#### [Work instructions]
Set down exactly the lines in the records below that run from the line with "- Here's a link" to the line with "--> Ta được", inclusive, and nothing more.

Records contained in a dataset
┌──

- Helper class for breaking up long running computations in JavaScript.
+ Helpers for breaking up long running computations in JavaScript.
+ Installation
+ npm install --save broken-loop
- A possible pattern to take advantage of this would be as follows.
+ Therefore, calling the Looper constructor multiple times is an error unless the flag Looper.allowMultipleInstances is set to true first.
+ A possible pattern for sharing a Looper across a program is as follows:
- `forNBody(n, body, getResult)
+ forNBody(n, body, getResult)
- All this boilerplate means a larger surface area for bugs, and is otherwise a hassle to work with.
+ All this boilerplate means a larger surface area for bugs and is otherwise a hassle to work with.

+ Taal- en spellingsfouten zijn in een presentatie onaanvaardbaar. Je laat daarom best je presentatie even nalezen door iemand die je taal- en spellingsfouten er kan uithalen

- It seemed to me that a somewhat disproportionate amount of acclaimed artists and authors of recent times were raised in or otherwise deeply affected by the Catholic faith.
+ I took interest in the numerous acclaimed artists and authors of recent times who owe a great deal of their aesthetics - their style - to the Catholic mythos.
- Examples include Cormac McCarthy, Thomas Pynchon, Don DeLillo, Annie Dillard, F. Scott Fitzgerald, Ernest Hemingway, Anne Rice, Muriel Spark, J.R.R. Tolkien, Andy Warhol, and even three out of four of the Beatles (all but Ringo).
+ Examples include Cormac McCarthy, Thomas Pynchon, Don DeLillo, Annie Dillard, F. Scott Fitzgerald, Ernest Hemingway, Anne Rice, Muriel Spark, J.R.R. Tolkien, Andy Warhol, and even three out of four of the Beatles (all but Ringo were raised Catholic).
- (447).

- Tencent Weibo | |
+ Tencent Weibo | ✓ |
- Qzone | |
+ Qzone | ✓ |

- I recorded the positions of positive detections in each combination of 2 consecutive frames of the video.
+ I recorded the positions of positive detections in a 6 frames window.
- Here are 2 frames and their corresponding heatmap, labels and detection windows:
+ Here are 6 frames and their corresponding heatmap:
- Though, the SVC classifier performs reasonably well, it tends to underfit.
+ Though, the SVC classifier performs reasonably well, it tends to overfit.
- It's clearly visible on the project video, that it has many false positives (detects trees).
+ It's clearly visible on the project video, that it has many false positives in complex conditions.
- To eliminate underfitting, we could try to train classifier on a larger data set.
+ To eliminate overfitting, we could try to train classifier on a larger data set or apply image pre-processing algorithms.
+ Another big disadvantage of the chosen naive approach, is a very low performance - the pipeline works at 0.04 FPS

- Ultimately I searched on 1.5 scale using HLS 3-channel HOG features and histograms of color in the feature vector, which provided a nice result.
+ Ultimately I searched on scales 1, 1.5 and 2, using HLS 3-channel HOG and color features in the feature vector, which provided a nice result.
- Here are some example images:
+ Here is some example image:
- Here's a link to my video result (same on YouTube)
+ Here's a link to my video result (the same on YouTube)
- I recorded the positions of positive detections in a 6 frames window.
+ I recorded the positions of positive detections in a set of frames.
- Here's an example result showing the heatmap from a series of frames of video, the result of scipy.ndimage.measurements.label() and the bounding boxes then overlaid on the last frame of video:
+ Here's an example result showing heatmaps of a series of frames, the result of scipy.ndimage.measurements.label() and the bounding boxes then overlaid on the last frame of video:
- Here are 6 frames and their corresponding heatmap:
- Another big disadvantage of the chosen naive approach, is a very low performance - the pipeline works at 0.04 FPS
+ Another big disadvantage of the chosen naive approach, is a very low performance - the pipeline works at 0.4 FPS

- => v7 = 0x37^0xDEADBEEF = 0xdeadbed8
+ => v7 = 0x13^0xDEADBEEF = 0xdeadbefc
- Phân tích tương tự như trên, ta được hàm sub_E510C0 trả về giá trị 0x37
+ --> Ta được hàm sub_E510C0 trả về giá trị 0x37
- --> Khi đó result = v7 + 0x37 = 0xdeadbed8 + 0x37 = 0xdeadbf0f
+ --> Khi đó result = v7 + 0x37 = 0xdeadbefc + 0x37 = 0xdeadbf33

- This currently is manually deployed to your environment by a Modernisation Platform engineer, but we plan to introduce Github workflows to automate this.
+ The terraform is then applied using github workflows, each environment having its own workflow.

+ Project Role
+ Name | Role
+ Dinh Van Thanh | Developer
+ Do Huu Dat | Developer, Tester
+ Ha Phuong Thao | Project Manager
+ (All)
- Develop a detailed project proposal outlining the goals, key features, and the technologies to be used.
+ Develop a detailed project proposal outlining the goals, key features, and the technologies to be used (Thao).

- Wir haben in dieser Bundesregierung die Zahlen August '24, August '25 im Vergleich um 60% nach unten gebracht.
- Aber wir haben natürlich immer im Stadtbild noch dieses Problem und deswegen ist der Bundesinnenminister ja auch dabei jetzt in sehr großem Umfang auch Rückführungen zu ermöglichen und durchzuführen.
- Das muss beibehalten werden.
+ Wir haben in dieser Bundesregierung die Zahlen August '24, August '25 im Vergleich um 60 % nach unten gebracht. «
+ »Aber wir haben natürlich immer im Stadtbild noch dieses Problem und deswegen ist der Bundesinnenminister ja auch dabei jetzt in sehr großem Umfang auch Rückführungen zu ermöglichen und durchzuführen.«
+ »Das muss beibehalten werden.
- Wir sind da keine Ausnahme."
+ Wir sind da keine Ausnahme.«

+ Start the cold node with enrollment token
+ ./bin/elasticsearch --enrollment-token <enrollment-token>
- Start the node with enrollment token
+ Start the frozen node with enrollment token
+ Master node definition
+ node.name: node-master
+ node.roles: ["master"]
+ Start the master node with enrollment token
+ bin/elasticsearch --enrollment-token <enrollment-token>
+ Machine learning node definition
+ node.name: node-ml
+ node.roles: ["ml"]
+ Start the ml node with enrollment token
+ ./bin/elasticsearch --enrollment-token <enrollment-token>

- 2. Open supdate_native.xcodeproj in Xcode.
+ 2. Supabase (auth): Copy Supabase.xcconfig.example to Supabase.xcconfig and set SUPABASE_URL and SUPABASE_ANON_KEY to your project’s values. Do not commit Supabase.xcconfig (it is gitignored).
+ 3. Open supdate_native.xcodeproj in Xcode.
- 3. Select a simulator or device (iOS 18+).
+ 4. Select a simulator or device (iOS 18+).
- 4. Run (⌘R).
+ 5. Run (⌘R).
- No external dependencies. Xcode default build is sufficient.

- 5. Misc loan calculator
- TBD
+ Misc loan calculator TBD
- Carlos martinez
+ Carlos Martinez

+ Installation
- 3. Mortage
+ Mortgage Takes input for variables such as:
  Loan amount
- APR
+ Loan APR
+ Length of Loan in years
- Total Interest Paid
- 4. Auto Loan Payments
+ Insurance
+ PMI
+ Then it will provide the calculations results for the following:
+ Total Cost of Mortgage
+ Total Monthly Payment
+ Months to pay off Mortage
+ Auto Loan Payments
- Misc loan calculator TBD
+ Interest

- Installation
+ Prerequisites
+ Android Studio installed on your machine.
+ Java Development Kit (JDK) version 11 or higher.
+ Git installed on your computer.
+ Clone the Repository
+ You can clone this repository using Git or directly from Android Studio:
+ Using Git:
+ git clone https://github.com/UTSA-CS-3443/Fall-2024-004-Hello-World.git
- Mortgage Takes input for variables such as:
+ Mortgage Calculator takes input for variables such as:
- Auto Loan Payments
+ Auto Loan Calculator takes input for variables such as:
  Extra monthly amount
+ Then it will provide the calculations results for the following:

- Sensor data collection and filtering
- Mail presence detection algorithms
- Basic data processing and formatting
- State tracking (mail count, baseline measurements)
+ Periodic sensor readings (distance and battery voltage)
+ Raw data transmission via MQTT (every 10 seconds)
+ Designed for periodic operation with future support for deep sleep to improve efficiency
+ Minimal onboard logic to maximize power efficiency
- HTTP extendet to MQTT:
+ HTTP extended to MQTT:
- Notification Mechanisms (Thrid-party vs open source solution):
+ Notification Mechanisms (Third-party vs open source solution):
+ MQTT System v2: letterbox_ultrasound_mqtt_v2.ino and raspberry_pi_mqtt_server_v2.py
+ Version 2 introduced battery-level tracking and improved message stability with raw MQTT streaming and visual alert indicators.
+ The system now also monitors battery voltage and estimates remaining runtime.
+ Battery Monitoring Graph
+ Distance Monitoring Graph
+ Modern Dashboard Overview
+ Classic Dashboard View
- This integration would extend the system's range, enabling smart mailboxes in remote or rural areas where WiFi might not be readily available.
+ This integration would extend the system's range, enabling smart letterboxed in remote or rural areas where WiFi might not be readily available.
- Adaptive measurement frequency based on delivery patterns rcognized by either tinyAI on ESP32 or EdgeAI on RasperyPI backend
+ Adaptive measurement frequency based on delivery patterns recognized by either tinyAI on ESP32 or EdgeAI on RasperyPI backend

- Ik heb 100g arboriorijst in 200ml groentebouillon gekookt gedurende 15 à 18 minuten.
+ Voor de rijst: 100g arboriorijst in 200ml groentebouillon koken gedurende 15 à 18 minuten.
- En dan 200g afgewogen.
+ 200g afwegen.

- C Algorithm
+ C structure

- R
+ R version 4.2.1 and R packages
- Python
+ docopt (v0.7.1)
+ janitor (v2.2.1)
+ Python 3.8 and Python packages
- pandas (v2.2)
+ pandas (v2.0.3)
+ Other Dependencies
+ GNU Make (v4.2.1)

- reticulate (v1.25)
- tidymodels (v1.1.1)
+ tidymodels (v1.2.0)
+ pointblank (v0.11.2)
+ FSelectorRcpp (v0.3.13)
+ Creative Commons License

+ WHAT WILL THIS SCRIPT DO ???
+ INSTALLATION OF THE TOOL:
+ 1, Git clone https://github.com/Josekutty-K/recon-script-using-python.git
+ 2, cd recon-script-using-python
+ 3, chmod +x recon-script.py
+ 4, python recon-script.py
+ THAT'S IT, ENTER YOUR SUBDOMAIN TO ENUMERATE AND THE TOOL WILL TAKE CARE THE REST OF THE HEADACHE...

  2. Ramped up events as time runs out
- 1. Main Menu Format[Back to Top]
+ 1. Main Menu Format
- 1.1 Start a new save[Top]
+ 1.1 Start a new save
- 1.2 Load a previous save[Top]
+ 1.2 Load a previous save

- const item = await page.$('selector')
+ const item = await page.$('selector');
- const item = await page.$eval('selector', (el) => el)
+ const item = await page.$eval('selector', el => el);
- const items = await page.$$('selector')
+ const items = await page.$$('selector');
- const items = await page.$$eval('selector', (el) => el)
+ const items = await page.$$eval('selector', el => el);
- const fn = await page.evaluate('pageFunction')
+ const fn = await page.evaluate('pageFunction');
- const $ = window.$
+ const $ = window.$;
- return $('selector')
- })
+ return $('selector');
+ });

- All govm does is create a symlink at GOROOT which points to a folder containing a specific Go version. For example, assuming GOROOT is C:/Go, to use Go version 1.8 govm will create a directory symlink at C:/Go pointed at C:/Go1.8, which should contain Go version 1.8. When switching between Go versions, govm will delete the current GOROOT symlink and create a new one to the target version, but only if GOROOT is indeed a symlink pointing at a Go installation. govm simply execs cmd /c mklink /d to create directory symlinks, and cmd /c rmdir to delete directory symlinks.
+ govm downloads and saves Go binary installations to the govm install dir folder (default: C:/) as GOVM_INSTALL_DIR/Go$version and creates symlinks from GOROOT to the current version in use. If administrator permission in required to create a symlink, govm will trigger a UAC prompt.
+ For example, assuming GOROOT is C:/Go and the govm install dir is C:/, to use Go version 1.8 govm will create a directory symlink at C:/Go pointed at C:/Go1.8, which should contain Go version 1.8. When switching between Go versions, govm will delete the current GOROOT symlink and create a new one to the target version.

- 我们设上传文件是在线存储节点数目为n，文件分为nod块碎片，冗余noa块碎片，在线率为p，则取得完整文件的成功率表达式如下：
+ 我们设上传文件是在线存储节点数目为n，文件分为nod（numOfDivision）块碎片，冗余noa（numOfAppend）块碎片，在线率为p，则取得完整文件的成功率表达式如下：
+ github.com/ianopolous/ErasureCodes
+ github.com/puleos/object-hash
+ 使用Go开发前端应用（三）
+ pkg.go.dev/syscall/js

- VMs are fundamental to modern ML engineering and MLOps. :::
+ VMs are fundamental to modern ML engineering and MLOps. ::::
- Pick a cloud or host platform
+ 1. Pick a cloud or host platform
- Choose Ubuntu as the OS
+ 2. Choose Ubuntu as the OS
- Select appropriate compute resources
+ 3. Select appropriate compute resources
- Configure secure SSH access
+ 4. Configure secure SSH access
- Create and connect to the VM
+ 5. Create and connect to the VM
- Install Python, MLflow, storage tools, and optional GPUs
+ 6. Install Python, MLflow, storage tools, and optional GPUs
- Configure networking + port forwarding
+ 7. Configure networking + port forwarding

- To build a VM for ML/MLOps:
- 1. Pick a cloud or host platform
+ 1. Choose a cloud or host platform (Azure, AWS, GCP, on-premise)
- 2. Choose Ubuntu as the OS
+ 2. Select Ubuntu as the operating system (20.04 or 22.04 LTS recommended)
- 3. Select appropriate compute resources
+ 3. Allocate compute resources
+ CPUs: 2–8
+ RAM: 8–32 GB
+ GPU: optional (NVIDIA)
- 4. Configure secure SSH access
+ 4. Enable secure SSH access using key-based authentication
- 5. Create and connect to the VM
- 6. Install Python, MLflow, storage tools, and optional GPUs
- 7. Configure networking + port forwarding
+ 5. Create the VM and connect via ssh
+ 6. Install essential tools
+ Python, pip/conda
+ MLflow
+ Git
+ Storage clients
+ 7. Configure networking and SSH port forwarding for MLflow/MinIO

└──

#### [Expected output]
- Here's a link to my video result (same on YouTube)
+ Here's a link to my video result (the same on YouTube)
- I recorded the positions of positive detections in a 6 frames window.
+ I recorded the positions of positive detections in a set of frames.
- Here's an example result showing the heatmap from a series of frames of video, the result of scipy.ndimage.measurements.label() and the bounding boxes then overlaid on the last frame of video:
+ Here's an example result showing heatmaps of a series of frames, the result of scipy.ndimage.measurements.label() and the bounding boxes then overlaid on the last frame of video:
- Here are 6 frames and their corresponding heatmap:
- Another big disadvantage of the chosen naive approach, is a very low performance - the pipeline works at 0.04 FPS
+ Another big disadvantage of the chosen naive approach, is a very low performance - the pipeline works at 0.4 FPS

- => v7 = 0x37^0xDEADBEEF = 0xdeadbed8
+ => v7 = 0x13^0xDEADBEEF = 0xdeadbefc
- Phân tích tương tự như trên, ta được hàm sub_E510C0 trả về giá trị 0x37
+ --> Ta được hàm sub_E510C0 trả về giá trị 0x37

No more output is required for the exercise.